Tollefson and Loveless also argue that the agreement was unfair because they did not fully understand how the agreement worked, but the evidence does not support this contention. Both appear to have sufficiently understood its provisions to perform the 1972 agreement over several years and to demand certain modifications of it in 1986. Consequently, while there is evidence that Loveless and Tollefson did not like the agreement after the joint venture became profitable, the contention that they did not understand it is not supported by the evidence.
Lastly, Holmes argues that the joint venture waived its right to repudiate the 1972 agreement by entering into the 1986 addendum, but as noted above by the Arizona
In sum, we conclude that the 1972 agreement and 1986 addendum are no longer enforceable because the fee would not be reasonable. We reverse and remand for entry of judgment in favor of Loveless, Tollefson, and the joint venture.
Becker and Appelwick, JJ., concur.
The attorney estimated that the hourly fees for the representation through trial could range from $10,000 to $30,000; the property, which he sold shortly after entering into the agreement, was worth $42,000. After the attorney was disqualified, he refused to refund the client any money on the basis that the payment was nonrefundable. The client retained another attorney at a cost of $13,000 to continue the representation.

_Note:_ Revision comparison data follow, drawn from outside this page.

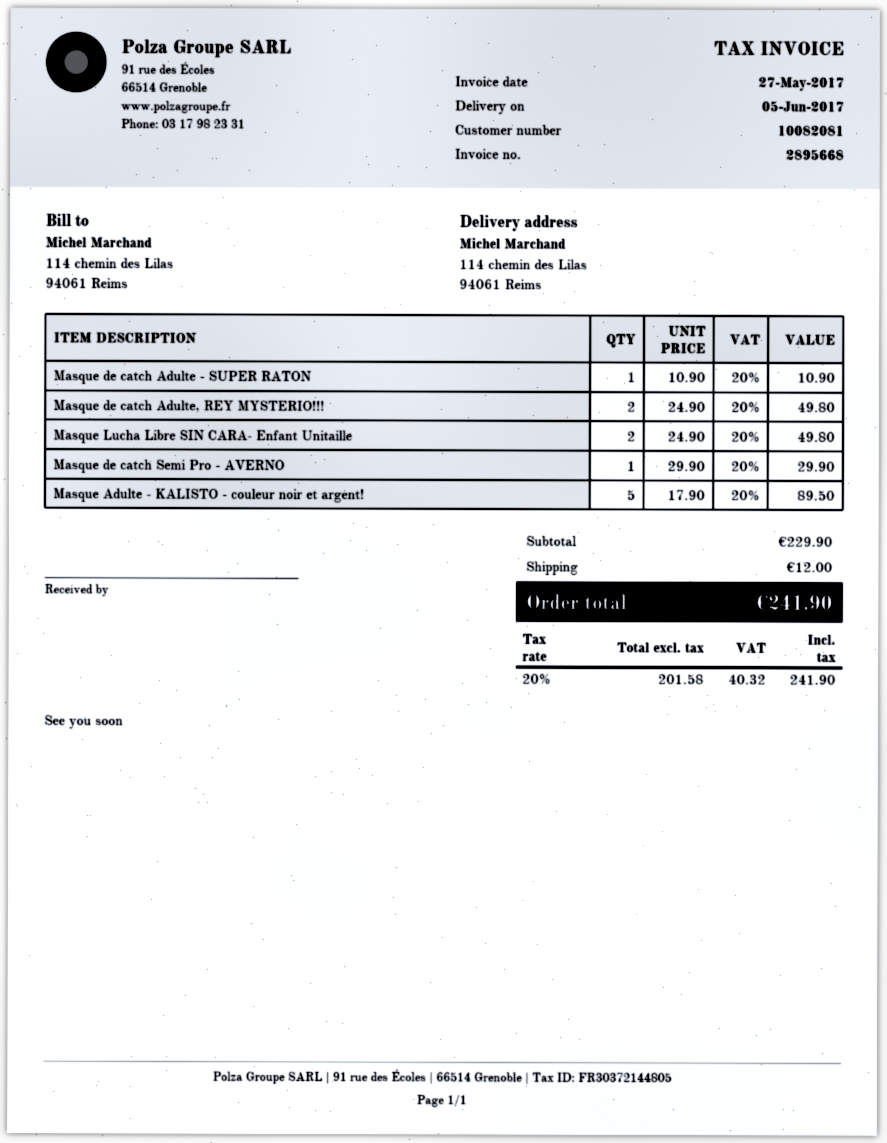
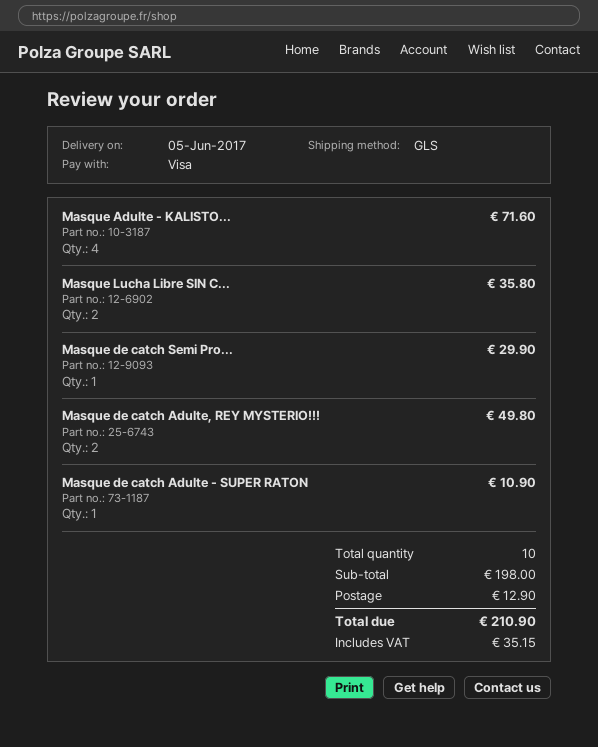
Masque Lucha Libre SIN CARA- Enfant Unitaille: 2 for 49.80 -> 2 for 35.80
Masque Adulte - KALISTO - couleur noir et argent!: 5 for 89.50 -> 4 for 71.60
subtotal: 229.90 -> 198.00
shipping: 12.00 -> 12.90
tax: 40.32 -> 35.15
total: 241.90 -> 210.90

DR 2-106 prohibits lawyers from entering into an agreement for, charging, or collecting fees that are illegal or “clearly excessive.” The factors used to decide whether a fee is clearly excessive are virtually identical to RPC Rule 1.5(a), with the exception that RPC 1.5(a) permits consideration of whether the fee was fixed or contingent, as well as whether the client received fair and reasonable written disclosure of the material elements of the attorney’s billing practices.
DR 5-104(A) provides: “A lawyer shall not enter into a business transaction with a client if they have differing interests therein and if the client expects the lawyer to exercise his or her professional judgment therein for the protection of the client, unless the client has consented after full disclosure.” The RPC standards for such business transactions are more detailed, but they reflect similar principles.
The only evidence of misunderstanding comes from Loveless’ claim that he failed to read the agreement carefully. “Where a party has signed a contract without reading it, that party cannot successfully argue that mutual assent was lacking as long as the party was not deprived of the opportunity to read the contract, the contract was ‘plain and unambiguous’, the party was capable of understanding the contract, and no fraud, deceit, or coercion occurred.” Yakima County (W. Valley) Fire Prot. Dist. No. 12 v. City of Yakima, 122 Wn.2d 371, 389, 858 P.2d 245 (1993). For reasons not known, Loveless did not sign the 1972 agreement, but Tollefson did on the joint venture’s behalf. Loveless did sign the 1986 addendum, and thereby ratified the 1972 agreement. Without a showing of fraud or deceit, Loveless’ claim must fail.
Given the indefinite duration of this agreement, even if we had found that continued enforcement would not violate the prohibition on excessive fees, the joint venture would not be precluded from challenging the agreement later if it generated additional compensation for the attorneys.